> Aim of the exercise
Range to reproduce from the entries below: the line with "Nakiri: 2 x", the line with "total: 2865.52 -> 3032.12", and every line in between. Give them exactly and give nothing else.

> Records provided
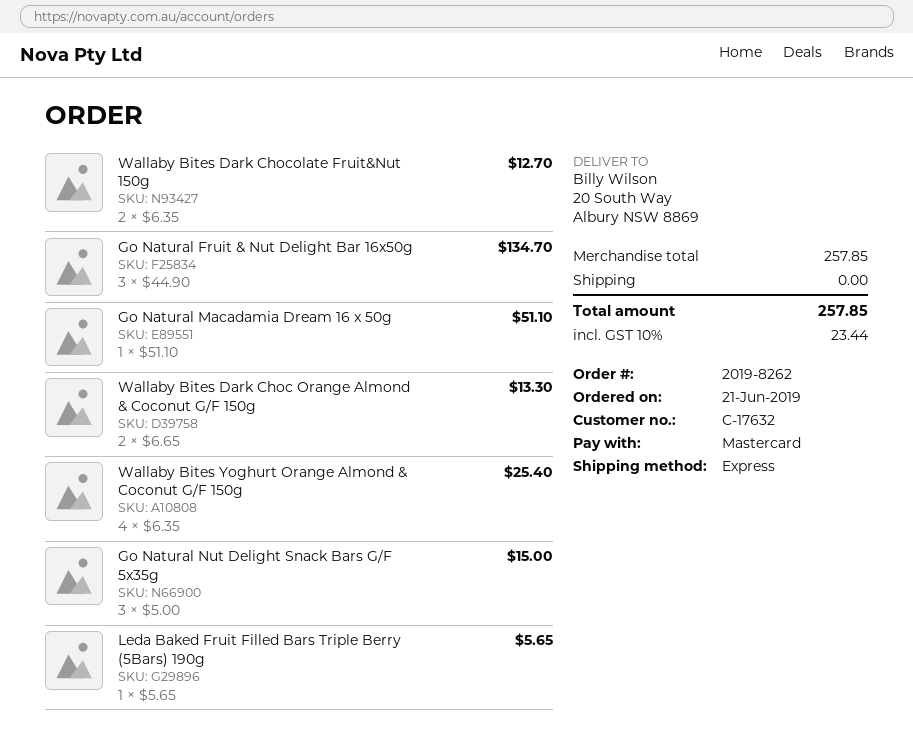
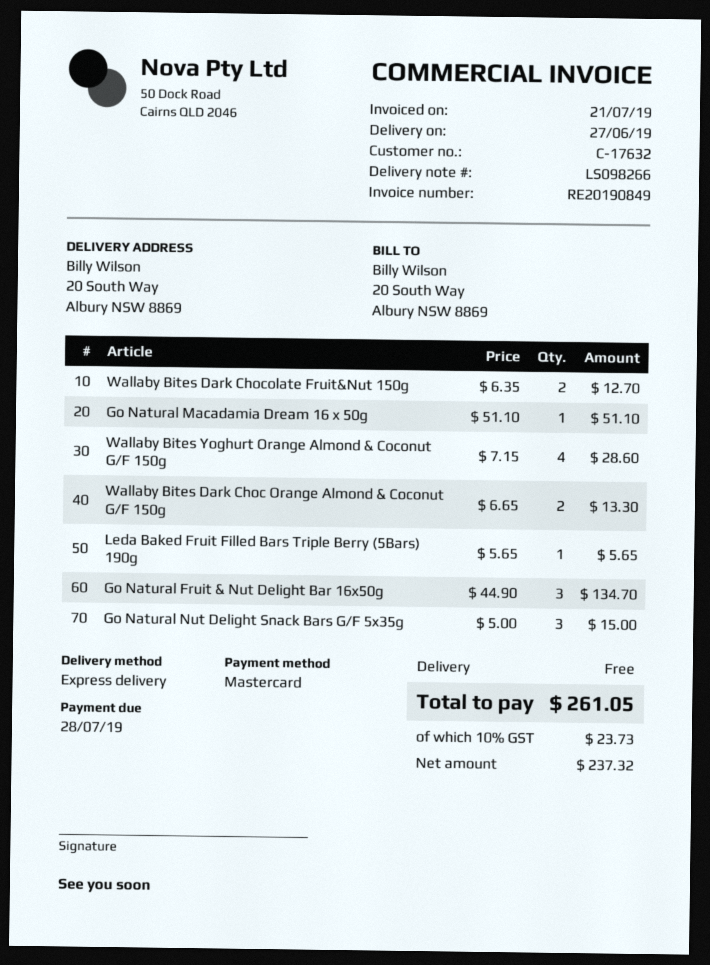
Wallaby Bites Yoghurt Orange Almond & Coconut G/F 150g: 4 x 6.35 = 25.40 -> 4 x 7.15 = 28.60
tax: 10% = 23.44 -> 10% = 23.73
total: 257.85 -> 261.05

* * *

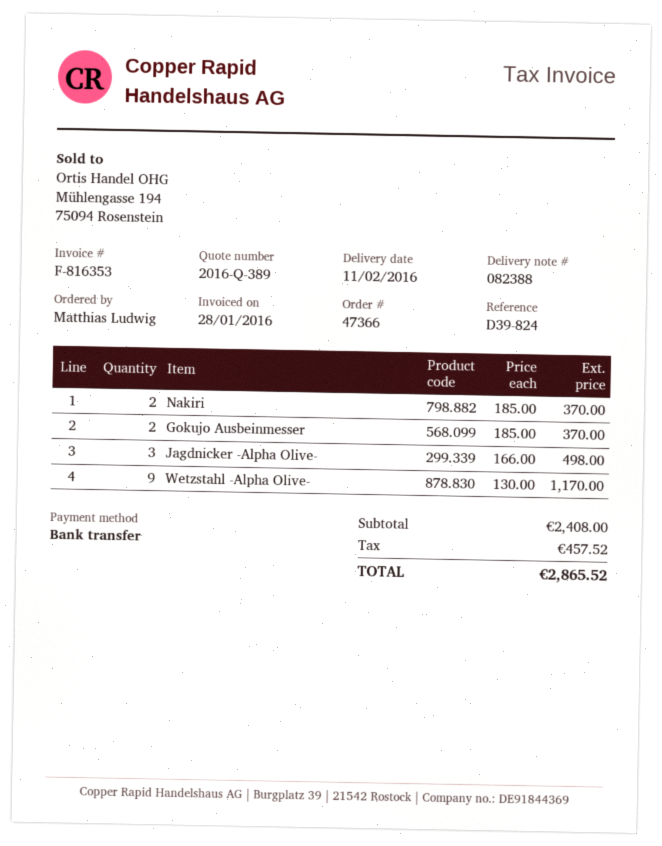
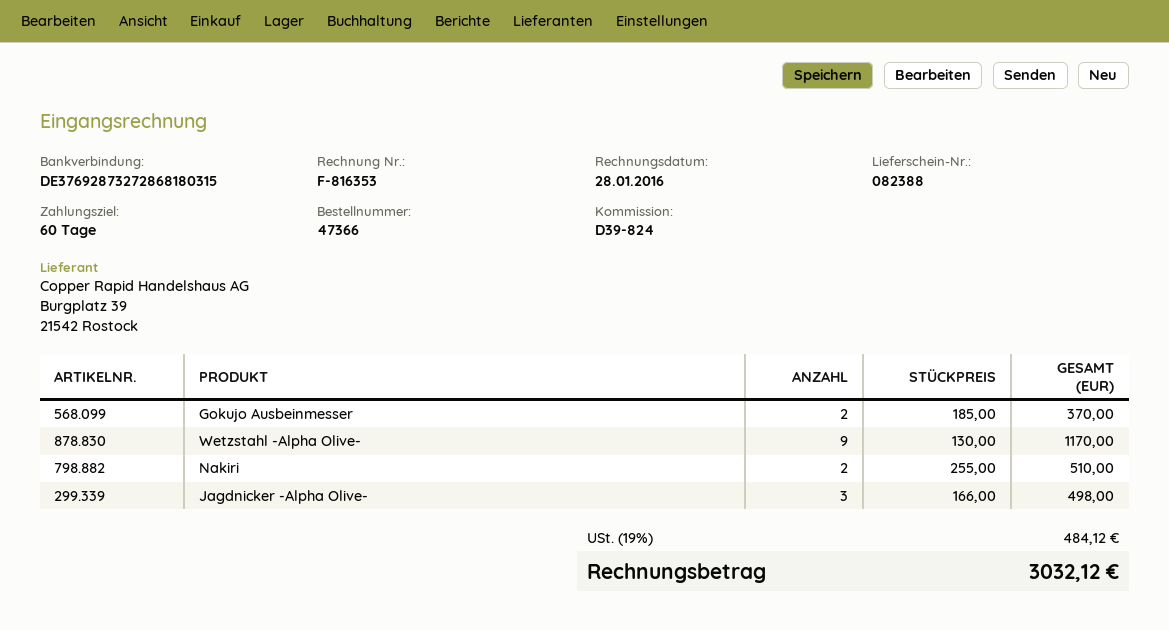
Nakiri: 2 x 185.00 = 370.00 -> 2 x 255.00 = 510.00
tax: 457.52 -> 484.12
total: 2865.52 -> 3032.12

> Output of the task
Nakiri: 2 x 185.00 = 370.00 -> 2 x 255.00 = 510.00
tax: 457.52 -> 484.12
total: 2865.52 -> 3032.12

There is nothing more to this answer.